### Source information

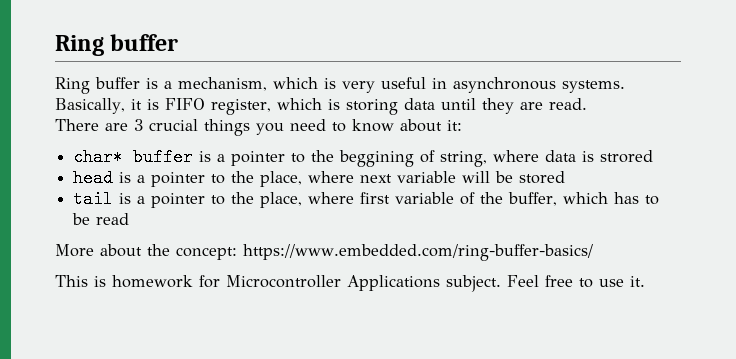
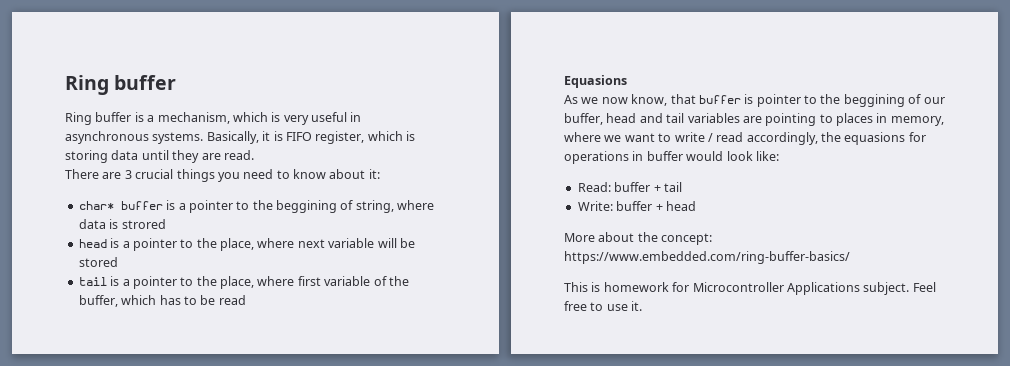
(130, 219) none -> [564,75,627,88] [564,94,945,107] [564,113,944,126] [564,132,926,145] [564,151,779,164] [577,182,682,192] [577,201,696,211] // Equasions // As we now know, that buffer is pointer to the beggining of our buffer, head and tail variables are pointing to places in memory, where we want to write / read accordingly, the equasions for operations in buffer would look like: // Read: buffer + tail // Write: buffer + head

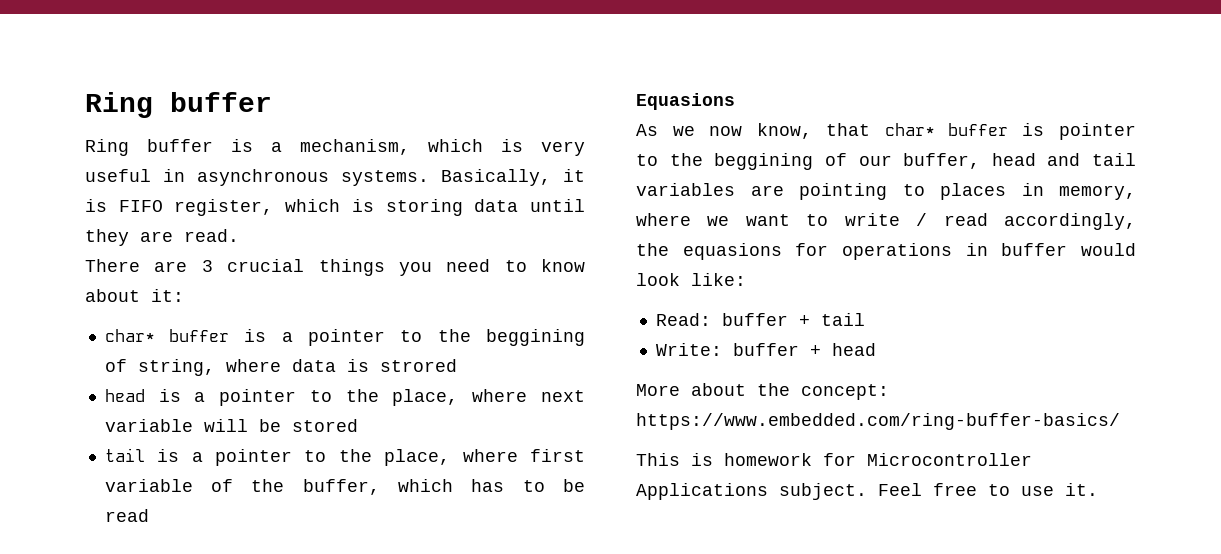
(696, 99) none -> [884,123,935,136] char*

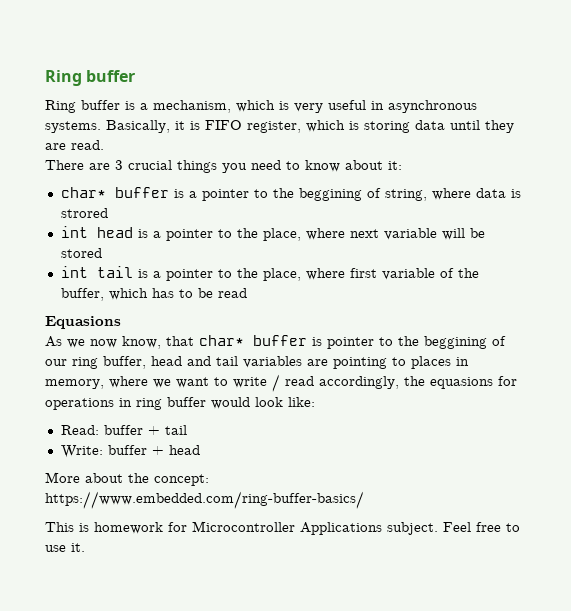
(457, 365) none -> [60,226,88,238] int
(358, 425) none -> [60,266,88,278] int
(892, 160) none -> [72,357,98,369] ring
(988, 249) none -> [136,398,162,410] ring

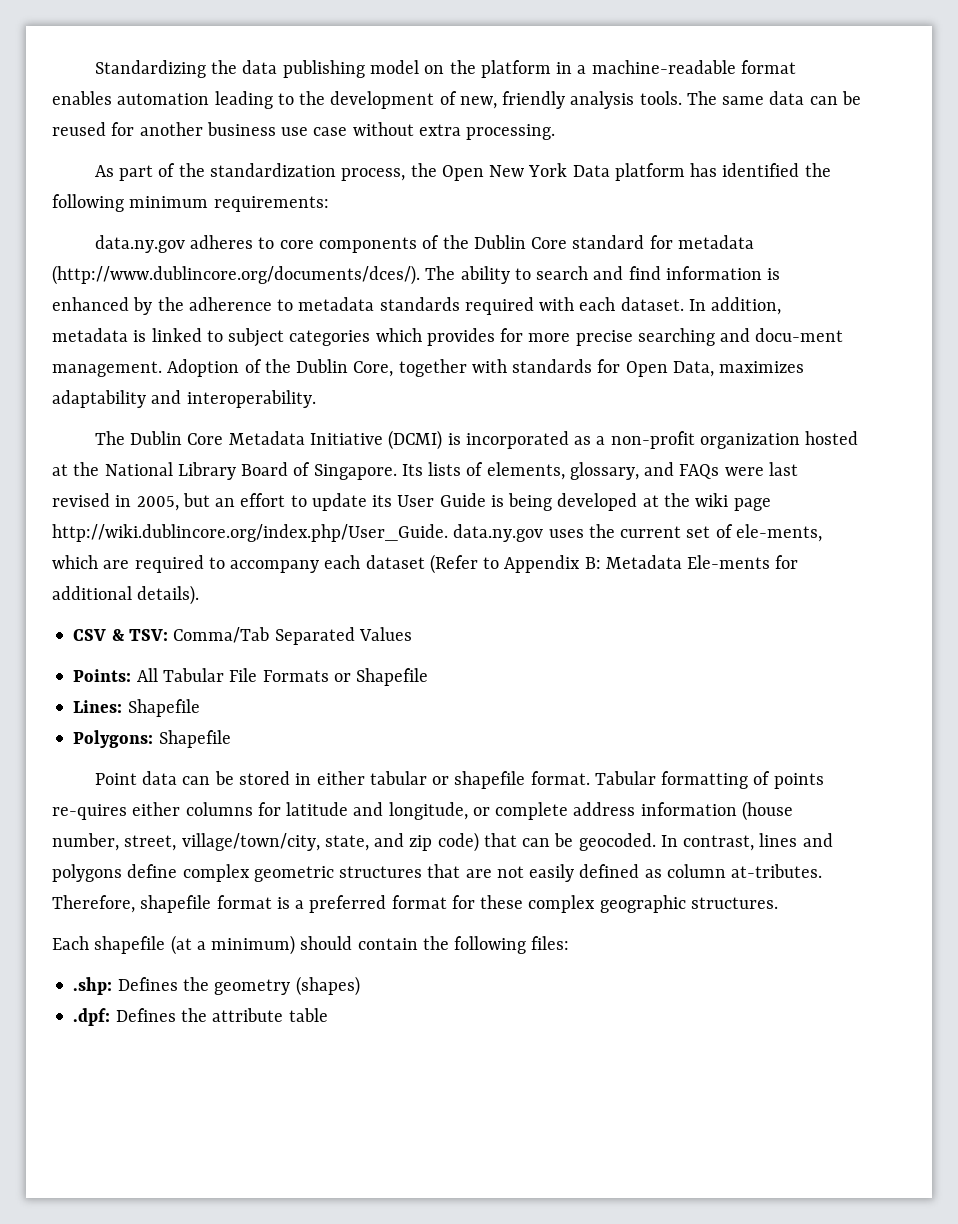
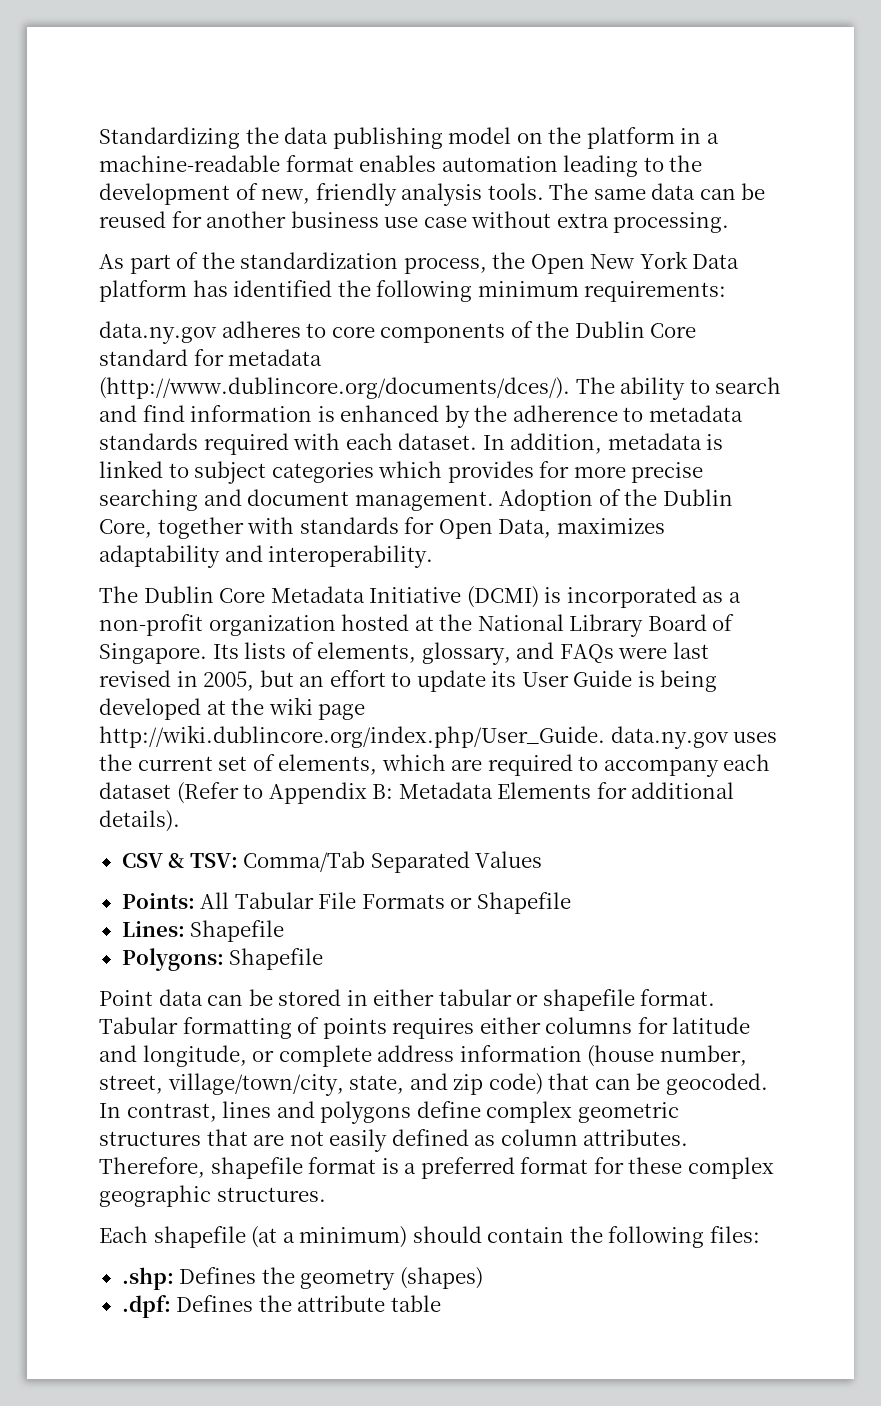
[755,328,844,342] docu-ment -> [247,489,350,506] document
[735,524,822,542] ele-ments, -> [278,754,378,775] elements,
[687,555,771,569] Ele-ments -> [497,782,592,799] Elements
[52,804,127,820] re-quires -> [392,1018,475,1039] requires
[731,864,823,878] at-tributes. -> [583,1129,689,1146] attributes.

### What the task asks
Throughout the material, how many lines contain the string "none"? Answer with the number alone.

### Exercise response
6